The circumstances in which Catherine came to power were calculated to provoke speculation about her legitimacy. She deepened resentment by curbing the freedom of the Cossacks and oppressed still further the already meagre rights of the serfs – for example by forbidding them to present petitions to the sovereign.
Pugachev’s first manifesto, addressed to the Yaik Cossacks and to Tatar and Kalmyk tribesmen, situated his appeal to them within the Muscovite tradition of state service as a legitimate corollary of their freedoms and privileges. He invoked the blood their fathers and grandfathers had shed in the service of previous Tsars, and in return for equivalent service promised them ‘Cossack glory … forever’, forgiveness of sins, and return of their material privileges: ‘the river from the heights to the mouth, and the land and grasses, and money, and lead, and powder, and provision of grain’.25
The major cause of Pugachev’s success was his capacity to appeal not just to any one social group, but to a wide variety of the empire’s discontented, finding enough in common in their grievances and aspirations to forge a sense of common purpose, however temporary it proved to be. The central feature of this appeal was the promise to restore a simplified, just and personalized service state of the kind which since the time of Peter I was gradually being replaced by more distant, impersonal and bureaucratic procedures. He certainly did not renounce autocracy: indeed, his improvised state offices were headed by a War College, on the Petrine model, while he himself granted notional estates and even notional serfs to his favoured followers.26 The key to his appeal was his rejection of secularism in church and state and his campaign of hatred against the nobility, with their Westernized ways.

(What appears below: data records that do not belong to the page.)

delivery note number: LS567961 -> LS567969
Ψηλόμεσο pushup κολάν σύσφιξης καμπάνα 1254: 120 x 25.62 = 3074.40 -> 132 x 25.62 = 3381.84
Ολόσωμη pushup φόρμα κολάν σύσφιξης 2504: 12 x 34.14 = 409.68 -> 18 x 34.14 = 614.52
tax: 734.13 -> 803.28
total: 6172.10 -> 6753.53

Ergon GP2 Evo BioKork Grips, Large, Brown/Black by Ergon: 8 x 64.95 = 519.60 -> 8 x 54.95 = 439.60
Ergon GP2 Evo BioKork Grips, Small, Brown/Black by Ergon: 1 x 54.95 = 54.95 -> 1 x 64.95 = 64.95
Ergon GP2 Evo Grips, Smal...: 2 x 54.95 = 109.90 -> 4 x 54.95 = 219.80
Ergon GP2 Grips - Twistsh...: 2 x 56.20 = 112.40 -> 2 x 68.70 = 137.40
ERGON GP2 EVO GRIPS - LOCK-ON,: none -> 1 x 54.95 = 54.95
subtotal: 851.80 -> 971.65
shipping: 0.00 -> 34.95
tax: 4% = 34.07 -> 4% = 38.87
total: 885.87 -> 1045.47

The adoption of the Old Belief set the seal on this projected image of an older and better Russia, for it evoked the ancient myth of national unity which the imperial state had disavowed. In his manifesto of 31 July 1774 Pugachev set forth the ideal which he knew would have most appeal to the common people. ‘By God’s grace We, Peter III, Emperor and Autocrat of all the Russias … with royal and fatherly charity grant by this our personal ukaz to all who were previously peasants and subjects of the pomeshchiks to be true and loyal servants of our throne, and we reward them with the ancient cross and prayer, with bearded heads, with liberty and freedom and to be for ever Cossacks, demanding neither recruit enlistment, poll tax or other money dues, and we award them the ownership of the land, of forests, hay meadows and fishing grounds, and with salt lakes, without purchase and without dues in money or in kind, and we free peasants and all the people from the taxes and burdens which were previously imposed by the wicked nobles and mercenary urban judges.’ He further accused the landlords of ‘violating and abusing the ancient tradition of the Christian law, and having with pernicious intent introduced an alien law taken from German traditions, and the impious practice of shaving and other blasphemies contrary to the Christian faith.’27
Pugachev’s use of the symbols of the Old Belief is worth dwelling on, since recent research shows that few members of Old Believer communities actually participated in the rising.28 His appeal was rather to the numerous Old Believers among the Cossacks and odnodvortsy, and to Russian peasants generally, who he knew would respond strongly to evocations of the ancient Russian myth. The synthesis of Old Believer and Cossack ideals provided an alternative model of Russian nationhood which was deeply attractive in those unsettled regions.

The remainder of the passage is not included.